According to “The Complexities of Physician Supply and Demand: Projections From 2018 to 2033,” the most recent update from the Association of American Medical Colleges (AAMC), the U.S. will see a physician shortage of nearly 122,000 doctors by 2032 because a large cohort of physicians over age 65 are retiring (AAMC Physician Shortages). The US is also expected to face a shortage of primary care physicians ranging from 21,400 to 55,200 by 2033. Primary care physicians act as the ‘gatekeeper physicians’ of medicine. They assist a patient in maintaining health, and they can treat a large number of patient conditions, and can also determine when a condition is at a level that a referral to a specialist is necessary. A shortage of primary care physicians may lead to patients using emergency rooms in hospitals to meet their health care needs, which may jeopardize patient safety and significantly increase costs for the entire health care system as unnecessary lab tests, imaging studies, and referrals may be ordered or repeated. These shortages are likely to be particularly acute in communities already suffering from inadequate access to medical services, such as low-income and rural areas, which are more likely to be served by minority doctors—who are currently underrepresented in the healthcare workforce. Students from underrepresented minority and disadvantaged backgrounds represent an untapped pool of talent that can help fill these gaps, benefitting not only themselves but their communities and the nation as a whole.
Recognizing this potential and seeking to address the related equity and shortage problems, the MPP Academy was designed to partner with medical schools, medical student organizations, and other stakeholders across the nation to increase the number of high achieving students from diverse backgrounds who are academically and mentally prepared with the social-emotional skills to: 1) complete medical school and 2) become licensed to practice medicine in a medical specialty that provides a sense of purpose and meaning to their lives. The ultimate goal is to address a well-documented disparity in the physician workforce by increasing the diversity among doctors who are underrepresented in the physician workforce from the current rate of 11% to 20% by 2035. The MPP Academy is committed to building a diverse pipeline of future medical students, as early as 4th grade, that is more representative of the U.S. population.

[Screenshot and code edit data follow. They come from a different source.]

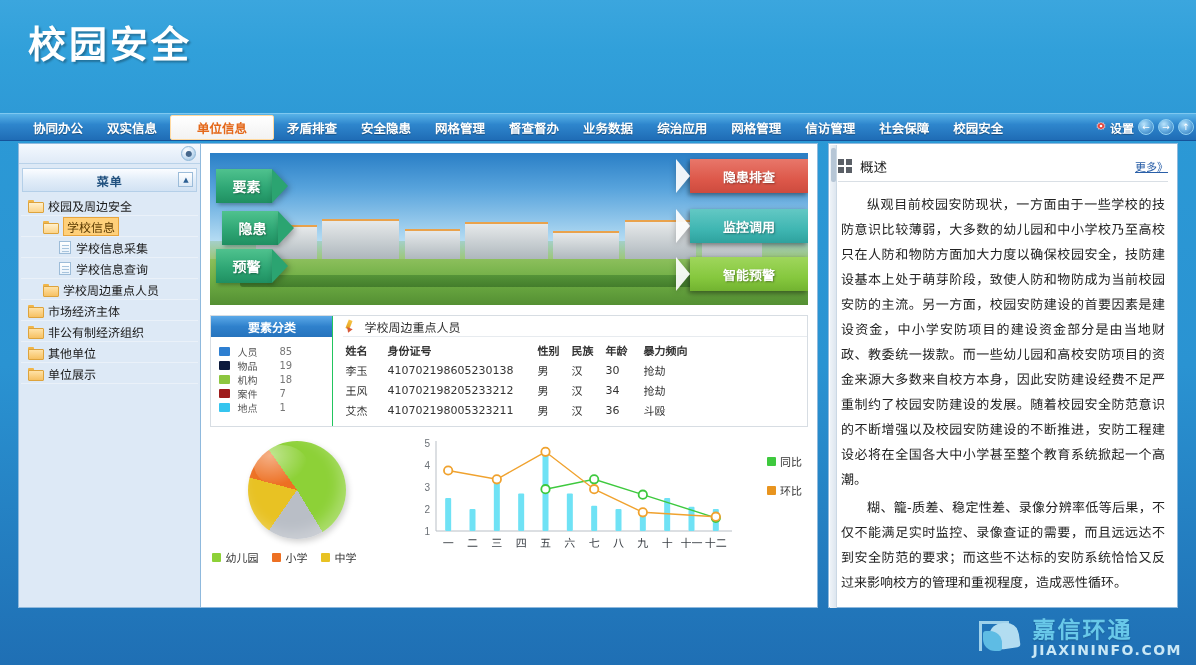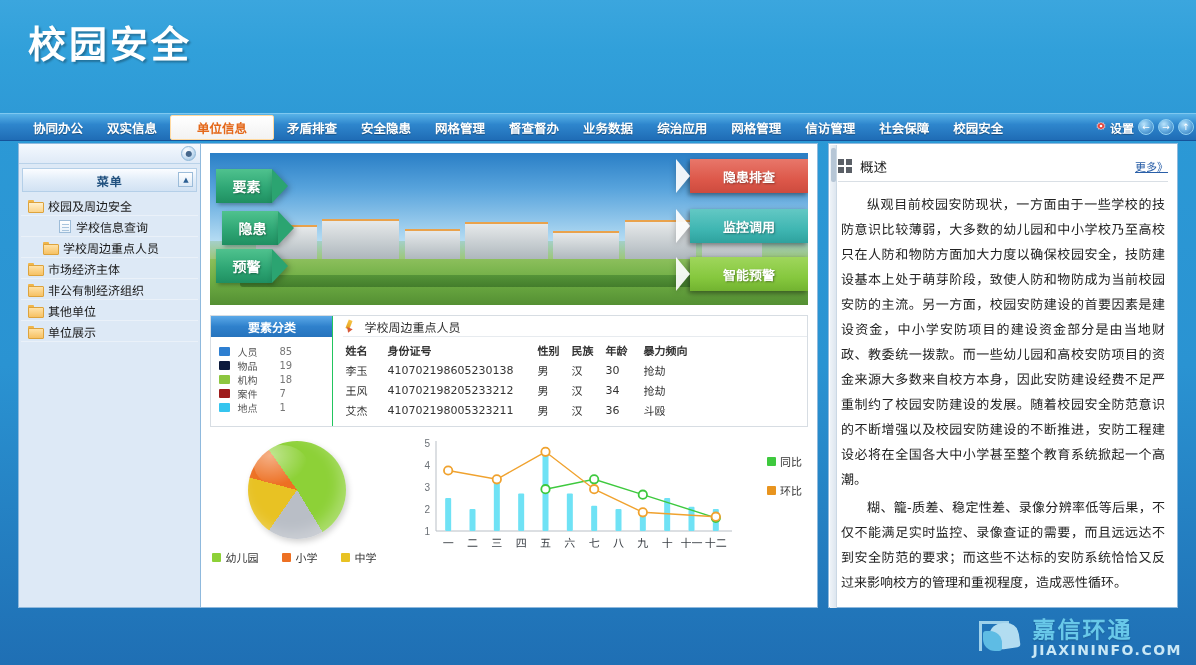--- a/index.html
+++ b/index.html
@@ -302,21 +302,21 @@
       #8dd137 238deg 360deg
     );
     box-shadow: 2px 3px 6px rgba(0,0,0,.18), inset -6px -6px 14px rgba(255,255,255,.28);
   }
   .pie::after {
     content: ''; position: absolute; left: 6%; top: 4%;
     width: 55%; height: 42%; border-radius: 50%;
     background: radial-gradient(ellipse at 30% 25%, rgba(255,255,255,.45) 0%, rgba(255,255,255,0) 70%);
   }
   .pie-legend {
-    position: absolute; left: 2px; bottom: 0; display: flex; gap: 24px; align-items: center;
+    position: absolute; left: 2px; bottom: 0; display: flex; gap: 14px; align-items: center;
   }
   .legend-item { display: flex; align-items: center; font-size: 11px; color: #333; }
   .legend-chip { width: 9px; height: 9px; margin-right: 4px; border-radius: 1px; }
 
   .bar-box { flex: 1; position: relative; }
   .bar-svg { display: block; }
   .bar-legend {
     position: absolute; right: 6px; top: 18px;
   }
   .bar-legend .legend-item { margin-bottom: 13px; }
@@ -437,20 +437,28 @@
       <div class="sidebar-collapse">●</div>
     </div>
     <div class="menu-header">
       <span class="menu-header-title">菜单</span>
       <span class="menu-header-btn">▲</span>
     </div>
     <div class="tree" id="tree-list">
         <div class="tree-node lvl1">
           <span class="folder-icon open"></span>
           <span class="node-label">校园及周边安全</span>
+        </div>
+        <div class="tree-node lvl2 selected">
+          <span class="folder-icon open"></span>
+          <span class="node-label">学校信息</span>
+        </div>
+        <div class="tree-node lvl3">
+          <span class="file-icon"></span>
+          <span class="node-label">学校信息采集</span>
         </div>
         <div class="tree-node lvl3">
           <span class="file-icon"></span>
           <span class="node-label">学校信息查询</span>
         </div>
         <div class="tree-node lvl2">
           <span class="folder-icon"></span>
           <span class="node-label">学校周边重点人员</span>
         </div>
         <div class="tree-node lvl1">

Evidence suggests that minority and disadvantaged students indeed are underrepresented among applicants to medical schools, and those who apply may be a select group. At present, underrepresented minority (URM) students account for about 20 percent of medical school applicants, respectively (AAMC, 2022). Of all applicants (62,386 total applicants) to medical school in the 2021‒22 application cycle, 22.1% of underrepresented minority (URM) students were accepted (9% for Black students, 12% for Hispanic students, and roughly 1% for Native Americans and Pacific Asian, compared with 42.4 percent of non-Hispanic whites (AAMC, 2022). Thus, if the program achieves its short and medium-term goals/expected outcomes, URM students will be more likely to apply and be admitted to medical school (eventually expanding the share of URM students to match their representation in the general population).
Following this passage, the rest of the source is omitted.